Directions: Return only the final portion of the entries: the line with "here (in greek)." and every line after it, each one exact.

Stored entries
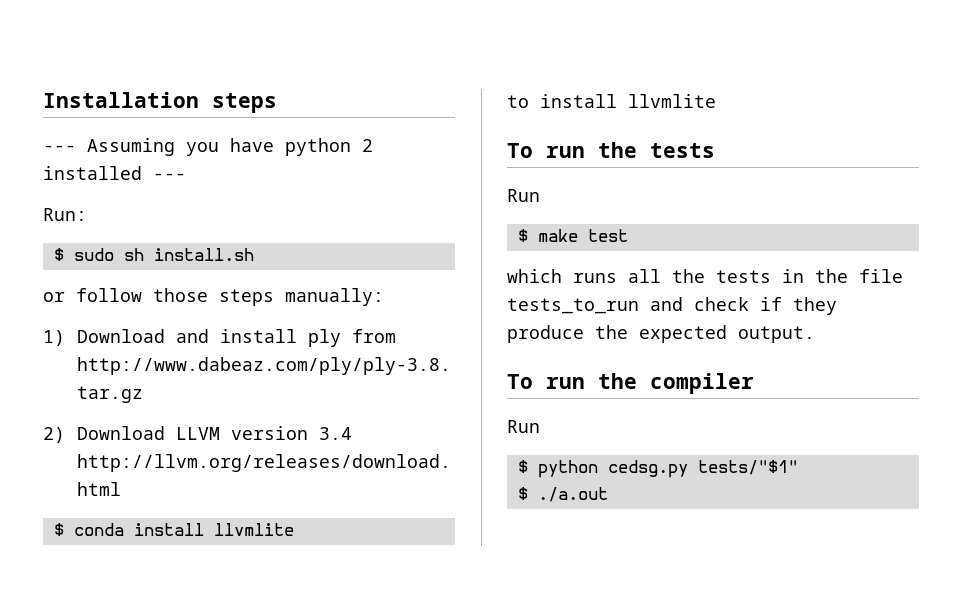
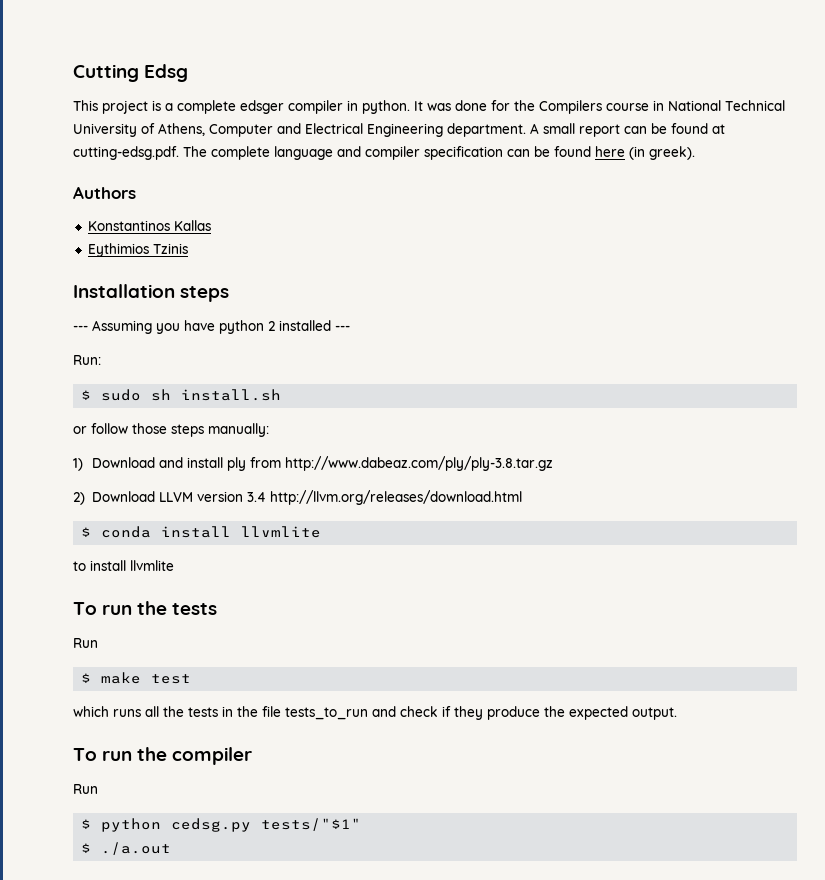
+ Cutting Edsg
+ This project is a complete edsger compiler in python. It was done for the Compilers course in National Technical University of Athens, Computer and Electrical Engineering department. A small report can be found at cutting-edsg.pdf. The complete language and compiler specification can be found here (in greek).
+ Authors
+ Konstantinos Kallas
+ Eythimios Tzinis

Solution for this task:
+ This project is a complete edsger compiler in python. It was done for the Compilers course in National Technical University of Athens, Computer and Electrical Engineering department. A small report can be found at cutting-edsg.pdf. The complete language and compiler specification can be found here (in greek).
+ Authors
+ Konstantinos Kallas
+ Eythimios Tzinis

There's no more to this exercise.